Red Hat Single Sign-On (RH-SSO) 7.0 includes a standalone SSO server, which serves as a Security Assertion Markup Language (SAML) 2.0 or OpenID Connect-based Identity Provider.

RH-SSO 7.0 includes client adapters for Red Hat JBoss Enterprise Application Platform (EAP) 6.4 and 7.0, The designated adapters enable JBoss EAP to act as SAML Service Provider or OpenID Connect-based Resource Server, interfacing with standalone RH-SSO Server.

RH-SSO 7.0 Server is supported as a SAML 2.0 Identity Provider integrated with the mod_auth_mellon module in Red Hat Enterprise Linux (RHEL) 7.2 acting as SAML 2.0 Service Provider.

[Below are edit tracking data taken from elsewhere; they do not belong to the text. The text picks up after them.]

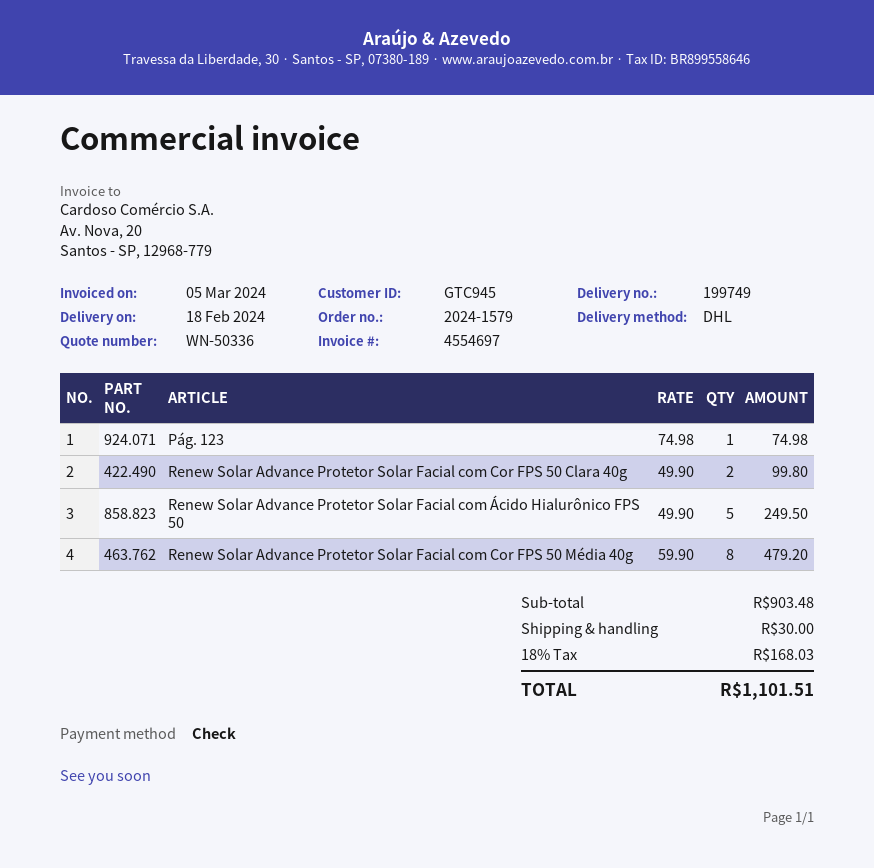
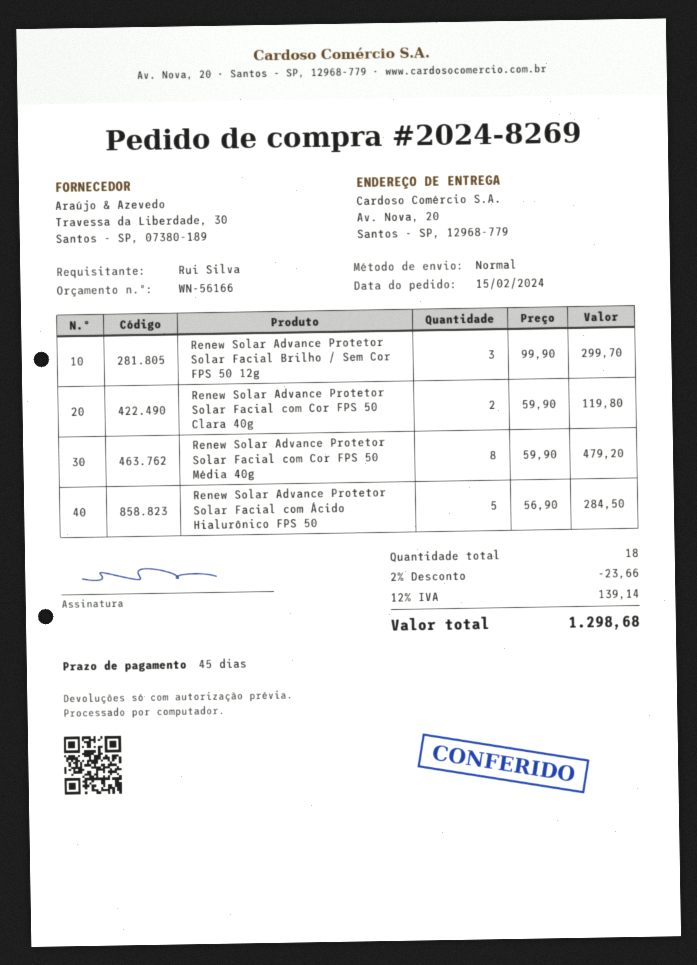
quote number: WN-50336 -> WN-56166
order number: 2024-1579 -> 2024-8269
shipping method: DHL -> standard
Pág. 123: 1 x 74.98 = 74.98 -> none
Renew Solar Advance Protetor Solar Facial com Cor FPS 50 Clara 40g: 2 x 49.90 = 99.80 -> 2 x 59.90 = 119.80
Renew Solar Advance Protetor Solar Facial com Ácido Hialurônico FPS 50: 5 x 49.90 = 249.50 -> 5 x 56.90 = 284.50
Renew Solar Advance Protetor Solar Facial Brilho / Sem Cor FPS 50 12g: none -> 3 x 99.90 = 299.70
discount: none -> 2% = 23.66
shipping: 30.00 -> none
tax: 18% = 168.03 -> 12% = 139.14
total: 1101.51 -> 1298.68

The Maven repository for RH-SSO 7.0 includes a client adapter for Red Hat JBoss Fuse 6.2 as a Technology Preview feature.

RH-SSO 7.0 is tested with a variety of LDAP servers, Microsoft Active Directory, and RHEL Identity Management (IdM) as one or more federated sources of enterprise user information. For more details on supported integrations, please refer to https://access.redhat.com/articles/2342861

RH-SSO 7.0 Server supports SPNEGO integration with Microsoft Active Directory and RHEL Identity Management (IdM), which have been configured to use Kerberos.

RH-SSO 7.0 integrates with a 3rd party SSO Providers and social login providers, such as Facebook, Google, Twitter, for user authentication.

RH-SSO supports an Administration UI as well as REST APIs for a variety of user management, role mapping, client registration, user federation, and identity brokering operations.